We wtorek przed godziną 18.00 doszło do zdarzenia na niestrzeżonym przejeździe kolejowym w Dąbiu.
- Ze zgłoszenia wynikało, że kierujący Volkswagenem Passatem uderzył w lokomotywę, a potem innym autem został zabrany z miejsca zdarzenia. Policjanci którzy pojechali na miejsce zdarzenia ustalili właściciela pozostawionego tam uszkodzonego auta – informuje asp. szt. Marcin Józwik z łukowskiej policji.
W międzyczasie z dyżurnym jednostki skontaktował się 55-latek z gminy Stanin, który twierdził, że kierując osobówką, zderzył się z pociągiem.
- Mówił też, że z miejsca zdarzenia musiał „dotrzeć” do domu przed 18.30, gdyż ma „założoną obrączkę” i o tej porze musi kontaktować się z koordynatorem Centrum Dozoru Elektronicznego – dodał Józwik.
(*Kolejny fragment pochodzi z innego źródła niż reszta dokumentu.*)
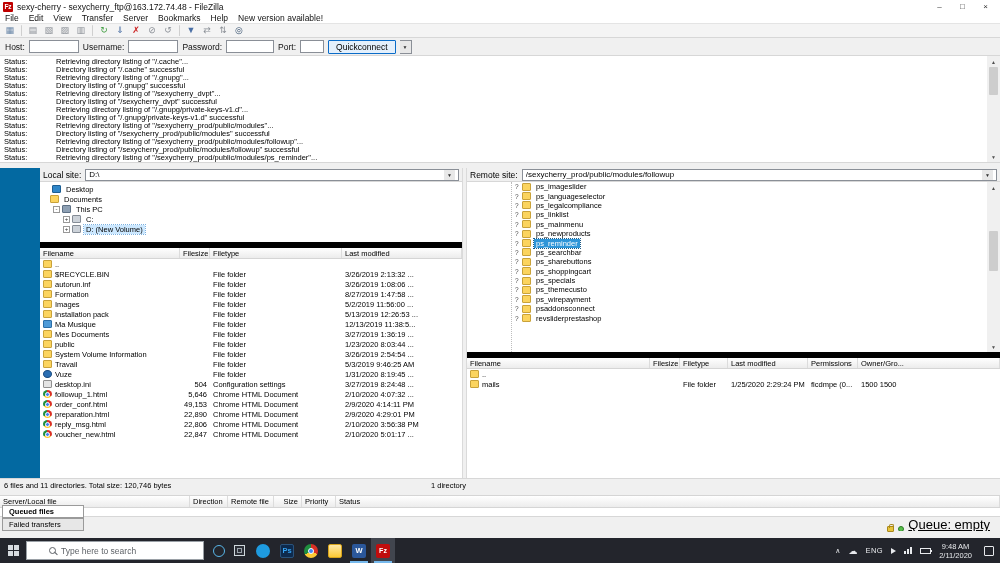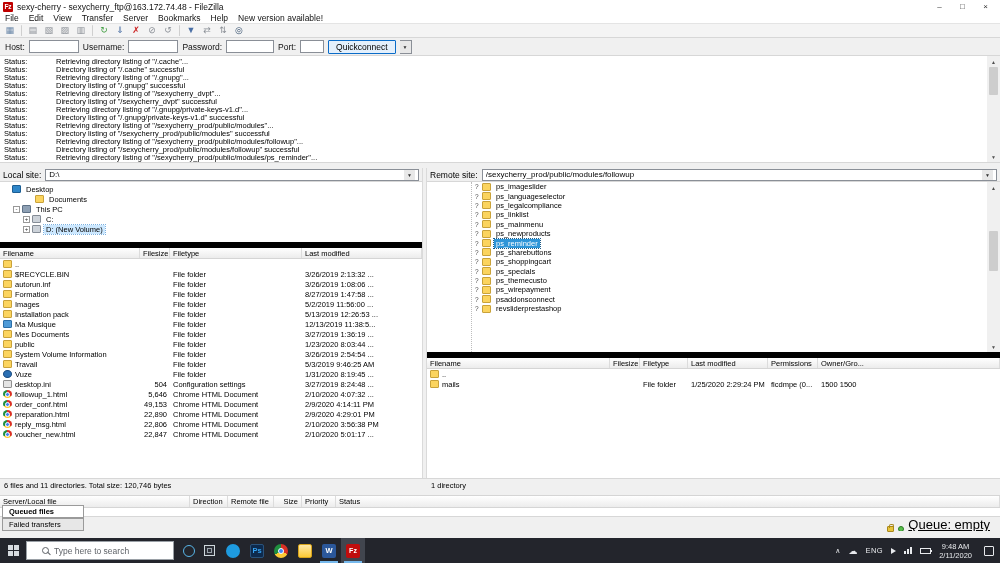--- a/index.html
+++ b/index.html
@@ -46,7 +46,7 @@
   .hsplit2{height:3px;background:#f0f0f0;flex:none;}
 
   
-  .main{height:310px;display:flex;flex:none;}
+  .main{height:310px;display:flex;flex:none;margin-left:40px;}
   .pane{display:flex;flex-direction:column;background:#fff;}
   .pane.left{width:422px;flex:none;}
   .pane.right{flex:1;min-width:0;}

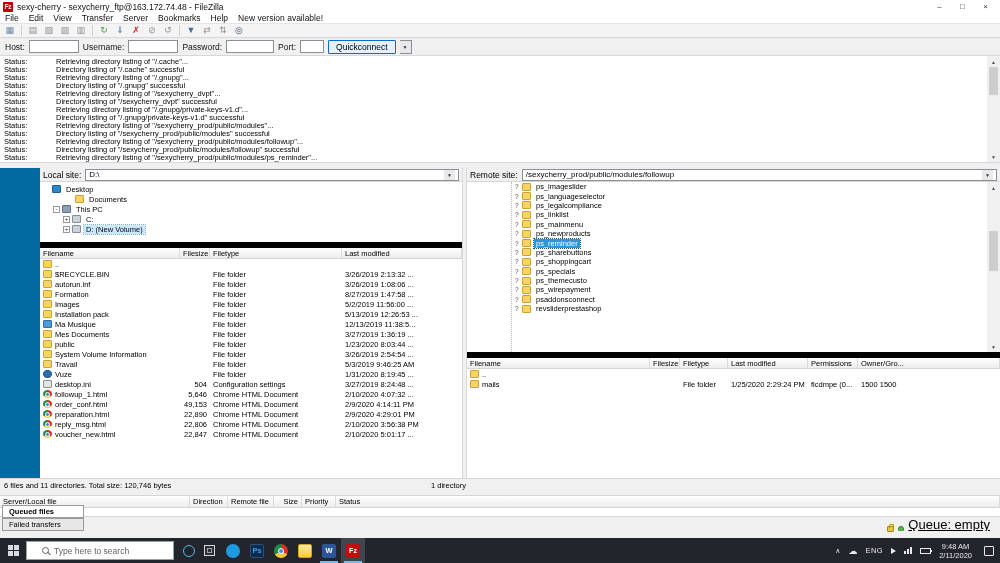--- a/index.html
+++ b/index.html
@@ -331,7 +331,7 @@
               <span class="t-label">Desktop</span>
             </div>
 
-            <div class="tree-item" style="padding-left: 26px;">
+            <div class="tree-item" style="padding-left: 1px;">
               <span class="expander"></span>
               <span class="ti ic-folder"></span>
               <span class="t-label">Documents</span>

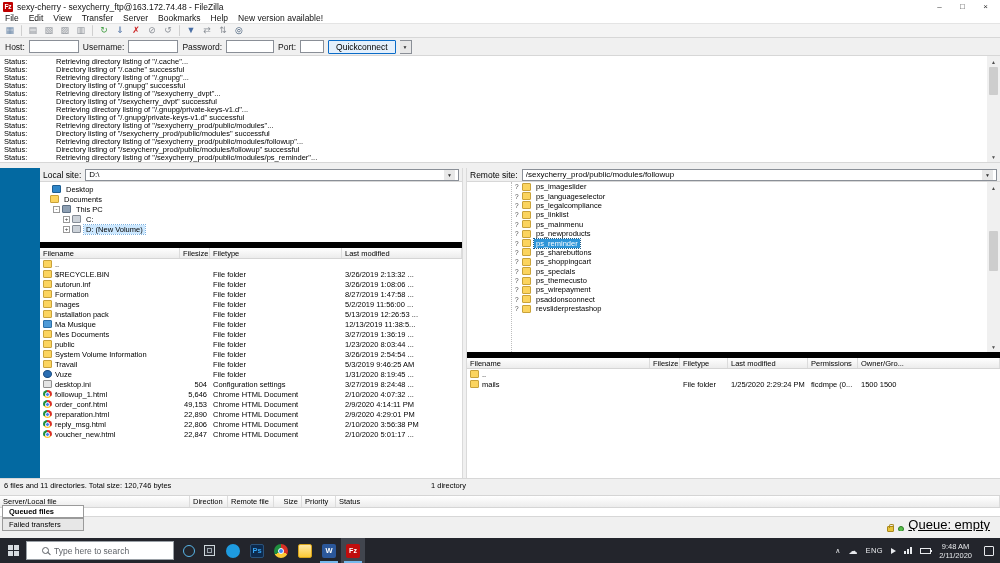--- a/index.html
+++ b/index.html
@@ -603,6 +603,11 @@
                 <span class="t-label rsel">ps_reminder</span>
               </div>
 
+              <div class="rtree-item">
+                <span class="q-badge">?</span>
+                <span class="ti ic-folder"></span>
+                <span class="t-label">ps_searchbar</span>
+              </div>
 
               <div class="rtree-item">
                 <span class="q-badge">?</span>

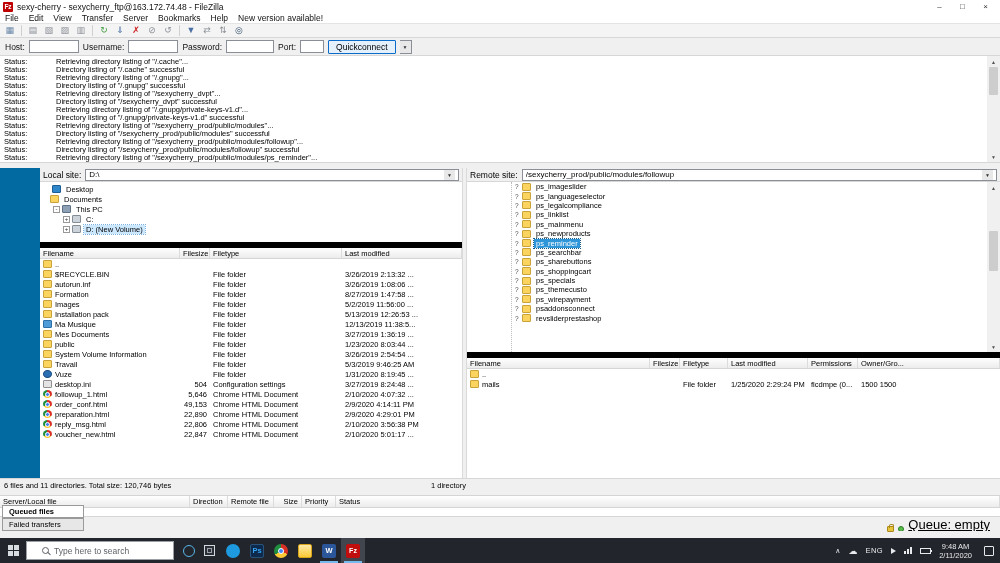--- a/index.html
+++ b/index.html
@@ -119,7 +119,7 @@
   .start{width:26px;height:25px;display:flex;align-items:center;justify-content:center;flex:none;}
   .winlogo{display:grid;grid-template-columns:5px 5px;grid-template-rows:5px 5px;gap:1px;}
   .winlogo i{background:#d7dce0;}
-  .searchbox{width:148px;height:19px;background:#fff;border:1px solid #9aa0a6;display:flex;align-items:center;gap:5px;padding:0 15px;color:#5f6368;font-size:8.5px;flex:none;}
+  .searchbox{width:178px;height:19px;background:#fff;border:1px solid #9aa0a6;display:flex;align-items:center;gap:5px;padding:0 22px;color:#5f6368;font-size:8.5px;flex:none;}
   .mag{width:7px;height:7px;border:1px solid #5f6368;border-radius:50%;position:relative;flex:none;}
   .mag::after{content:"";position:absolute;width:4px;height:1px;background:#5f6368;transform:rotate(45deg);right:-3px;bottom:-1px;}
   .tb-circle{width:12px;height:12px;border:1.5px solid #58b6e8;border-radius:50%;margin:0 9px;flex:none;}

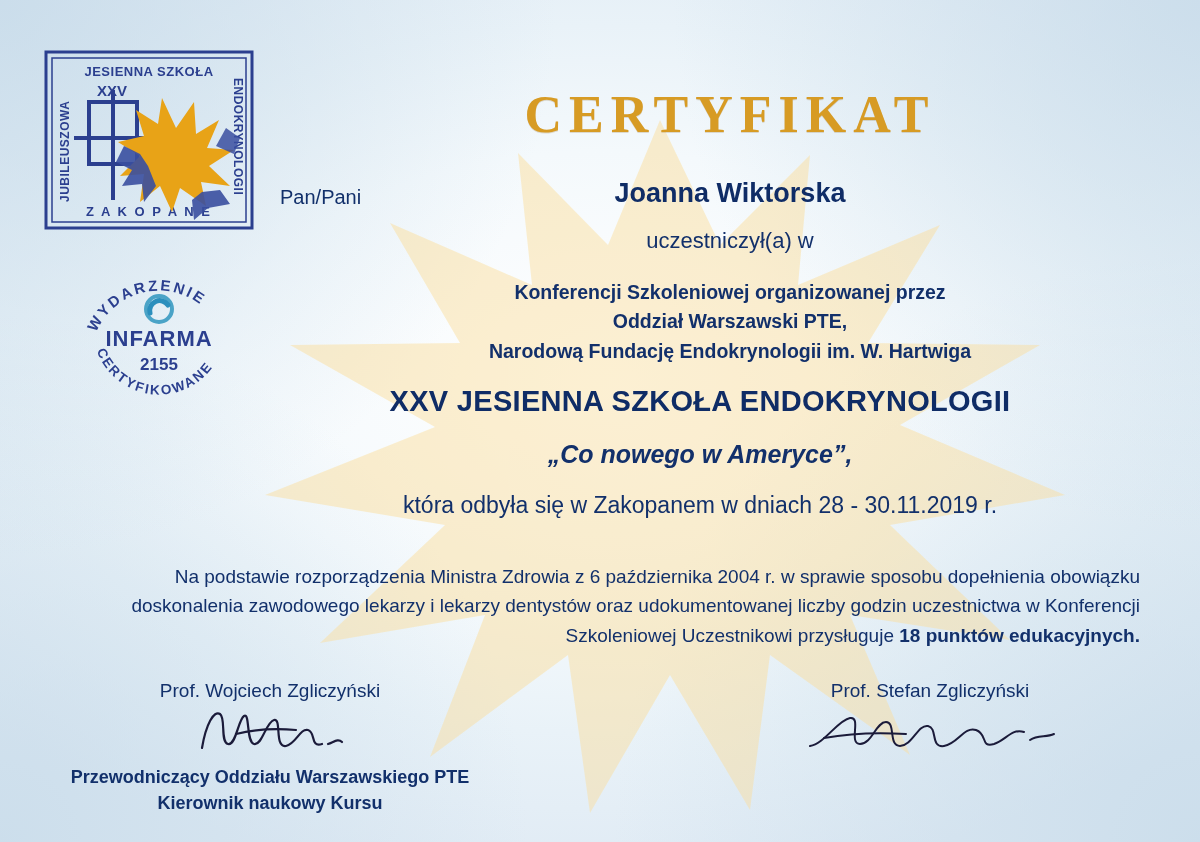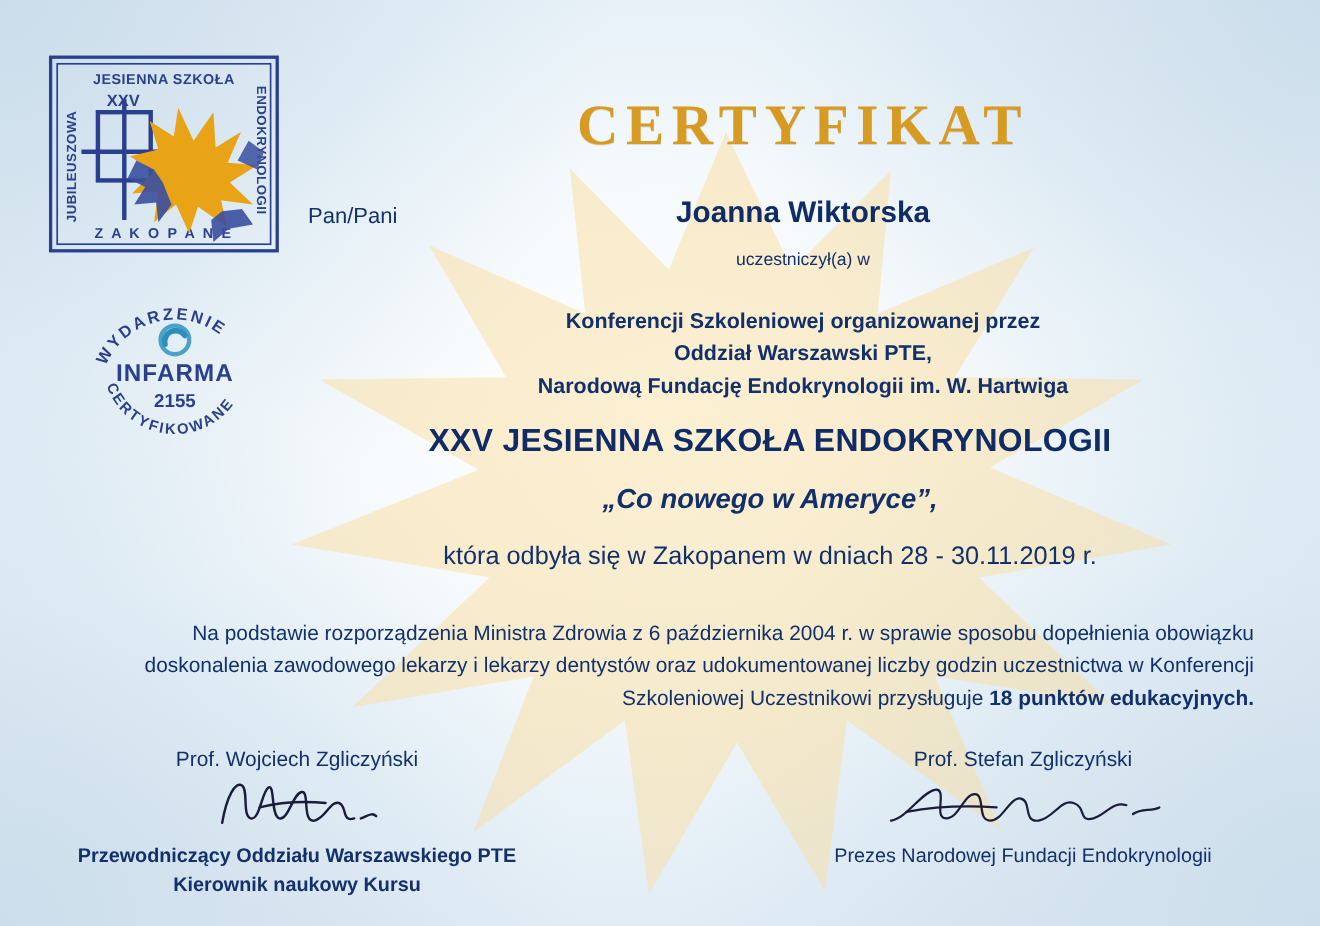--- a/index.html
+++ b/index.html
@@ -97,7 +97,7 @@
     top: 228px;
     width: 660px;
     text-align: center;
-    font-size: 16px;
+    font-size: 22px;
     color: #12306b;
   }
   .org-block {

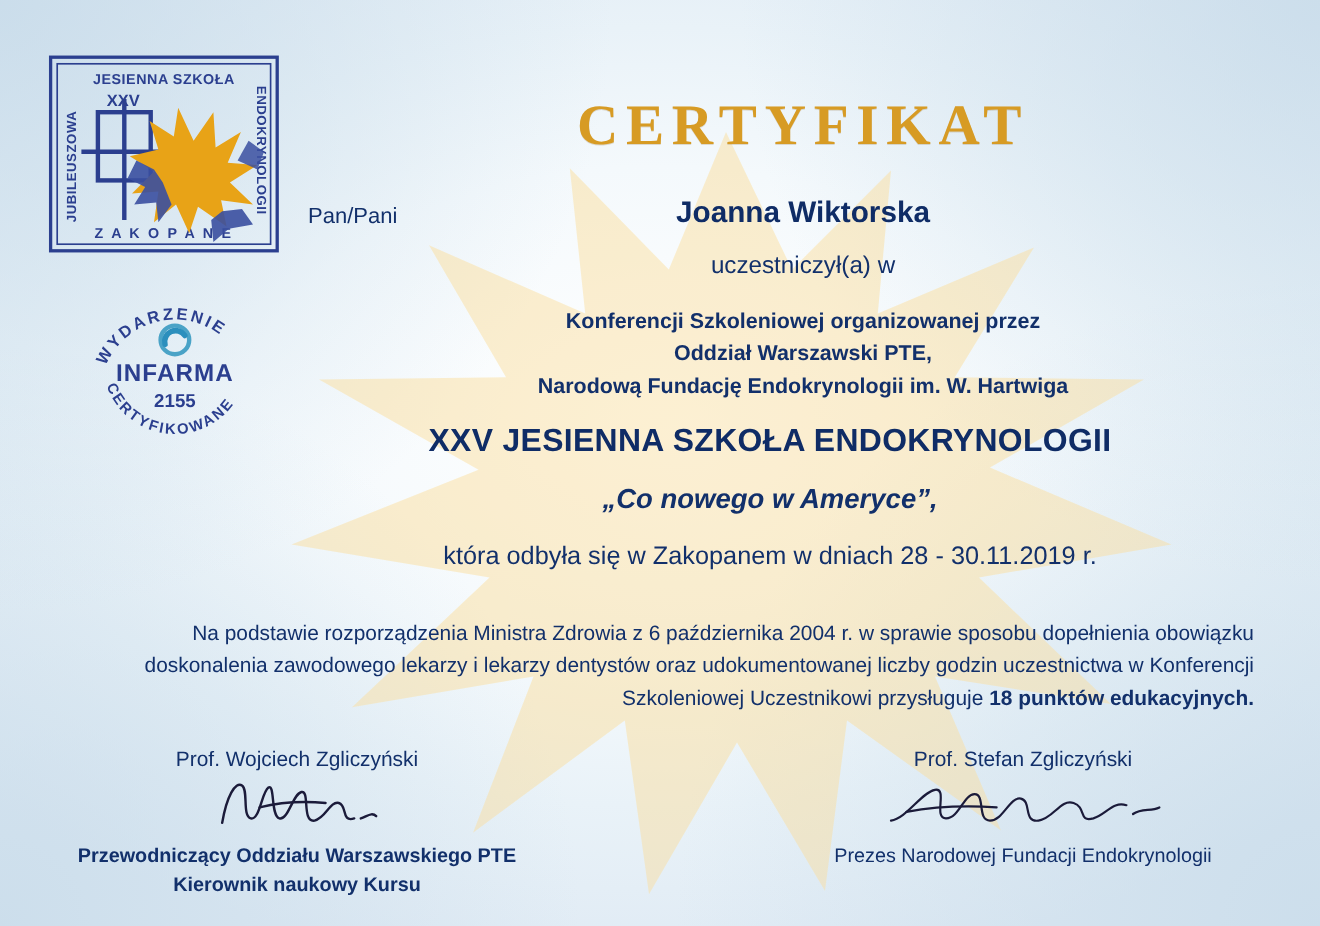--- a/index.html
+++ b/index.html
@@ -300,7 +300,6 @@
           <path d="M250 36 C258 30, 266 34, 274 30"></path>
         </g>
       </svg>
-      <div class="sig-role thin">Prezes Narodowej Fundacji Endokrynologii</div>
     </div>
 
   </div>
Mundurowi, którzy pojechali do domu 55-latka ustali, że nie doznał on żadnych obrażeń ciała, że był trzeźwy. Kierujący Volkswagena tłumaczył, że wjeżdżając na niestrzeżony przejazd kolejowy, nie zauważył lokomotywy, gdyż oślepiło go słońce.
Za spowodowanie zagrożenia bezpieczeństwa w ruchu drogowym 55-latek został ukarany mandatem karnym w wysokości 1500 złotych. Dodatkowo na jego konto „wpłynęło” 10 punktów karnych.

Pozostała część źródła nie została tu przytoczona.